We agree with these principles and believe them applicable to the facts now before us. Plaintiff had sent only one other renewal to defendant and that was for a policy previously held by defendant's father. He stated that he also sent a copy of the policy to defendant's mortgagee, but that adds little to his argument. Where property is mortgaged it is normal procedure to provide the mortgagee with a copy of the policy, attaching a mortgage clause so that the latter may be assured that his interests are protected. The same procedure would have been followed by any other insurance company and was not a singular service rendered by plaintiff. Plaintiff also argues that if defendant had had an accident he, undoubtedly, would have looked to plaintiff's company for coverage. This is a pure assumption, and irrelevant, and there is authority to the contrary. (Standard Casualty Co. v. Boyd, 71 N.W.2d 450, 75 S.D. 617.) Defendant was covered by another policy issued by another company and he would have no reason to look to plaintiff's company for coverage.

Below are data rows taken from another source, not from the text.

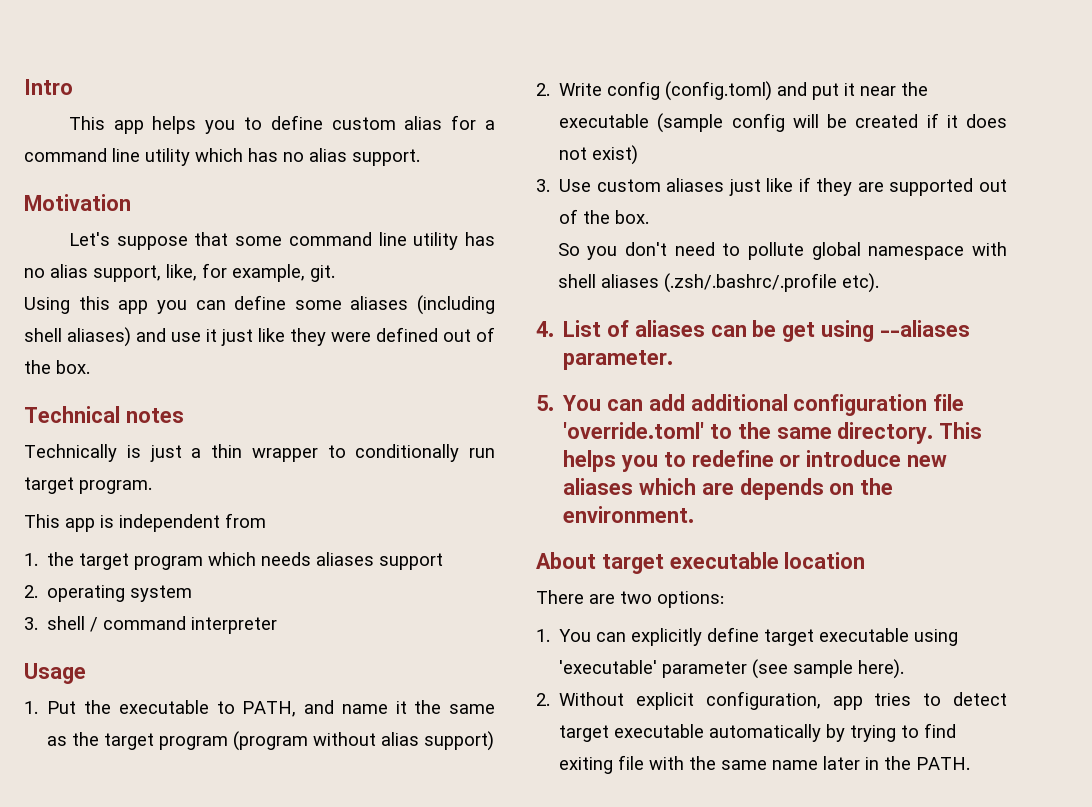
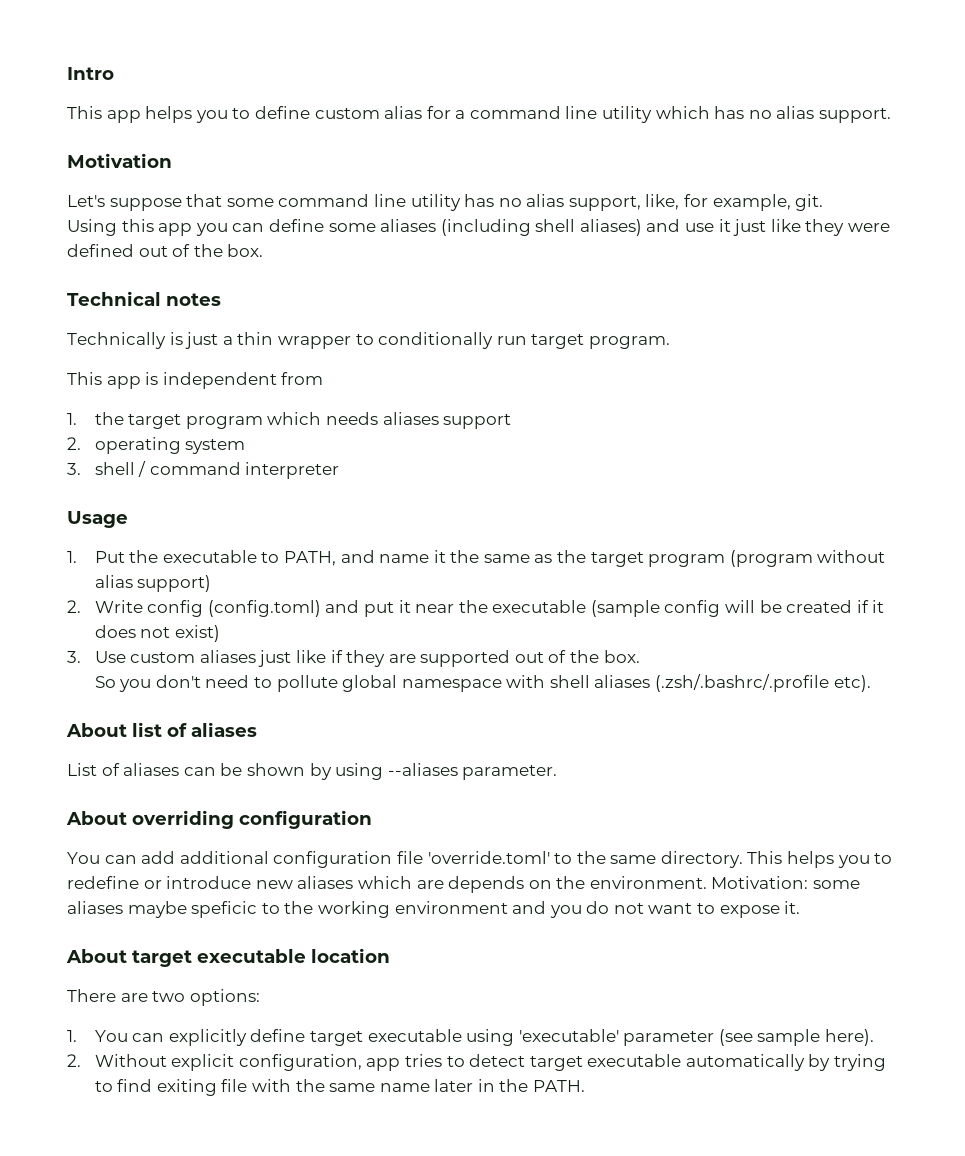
[536,321,554,337] 4. -> [66,722,257,737] About list of aliases //
[782,322,816,342] get -> [246,763,332,780] shown by
[536,395,554,411] 5. -> [66,810,372,829] About overriding configuration //
(695, 514) none -> [711,876,861,889] [67,901,801,918] Motivation: some aliases maybe speficic to the working environment and you do not want to expose it.

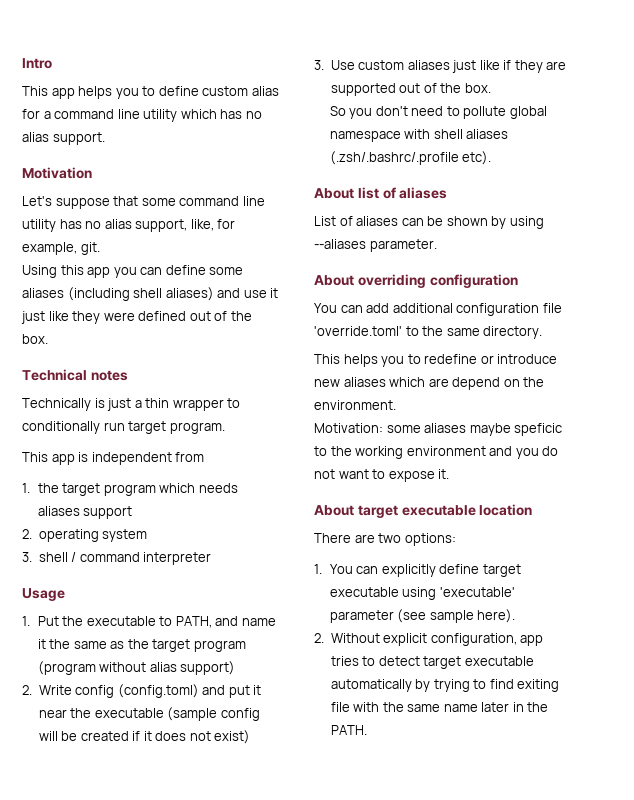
(743, 859) none -> (543, 332) //
[448,876,525,893] depends -> [452,377,501,390] depend
(707, 882) none -> (396, 405) //

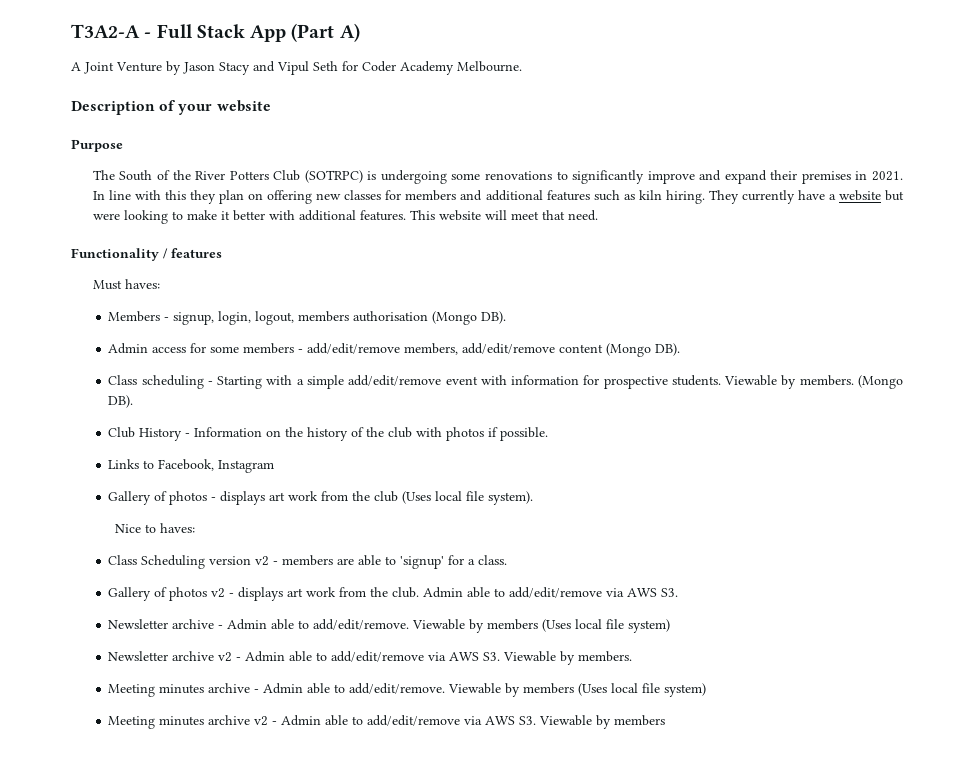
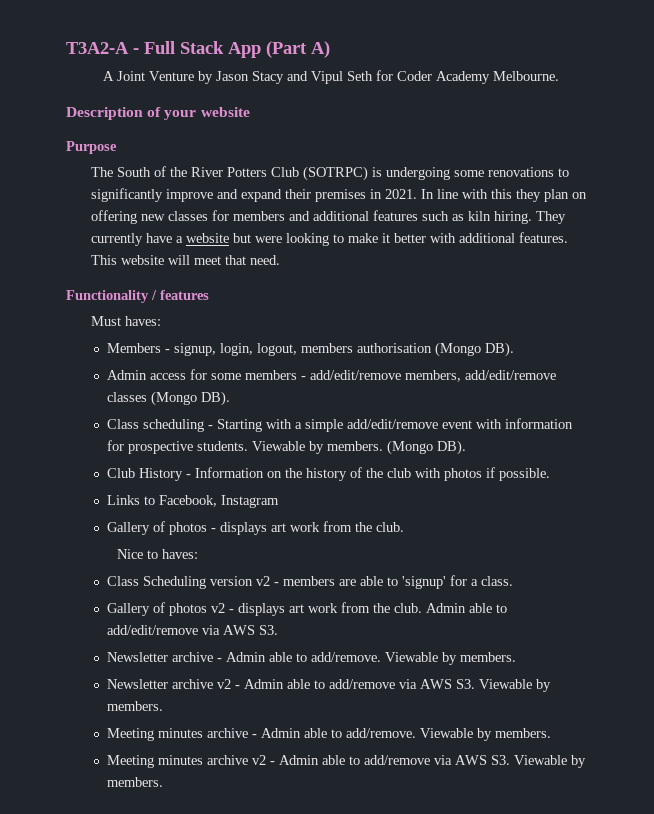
[559,344,604,353] content -> [107,392,148,402] classes
[374,491,534,505] club (Uses local file system). -> [376,522,405,532] club.
[313,619,671,633] add/edit/remove. Viewable by members (Uses local file system) -> [311,652,517,665] add/remove. Viewable by members.
[331,651,425,662] add/edit/remove -> [329,679,396,689] add/remove
[349,683,707,697] add/edit/remove. Viewable by members (Uses local file system) -> [346,728,552,741] add/remove. Viewable by members.
[367,715,666,729] add/edit/remove via AWS S3. Viewable by members -> [364,755,587,768] [107,777,164,787] add/remove via AWS S3. Viewable by members.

4, 5 We recognize that the practice of sending renewals oftentimes serves the best interests of an insured; but, likewise, it serves the best business interests of the insurance agent. And it is the agent, as the offeror, who must assure himself that his offer has been accepted. Under ordinary circumstances silence cannot be relied upon to establish an acceptance of an offer to enter into a contract. (Corbin on Contracts, Vol. *633 1, sec. 72.) We do not preclude the possibility of an implied acceptance being established under certain circumstances. However, as held in the cases above cited, we cannot find that acceptance of a single previous renewal in itself is sufficient to constitute an implied acceptance of a second renewal based solely on the silence of the offeree. Not only is the mailing of a first renewal policy insufficient to show a previous course of dealing between the parties, the plaintiff presented no evidence regarding the customary trade practice, if any, in situations similar to that presented here. It is obvious that plaintiff feels abused in that defendant did not inform him that he had bought another policy, but a simple telephone call would have revealed this fact and there would have been no reason for plaintiff to have incurred the loss caused by his unwarranted assumption.
The judgment of the Circuit Court of Montgomery County is reversed.
Reversed.
EBERSPACHER, P.J., and JONES, J., concur.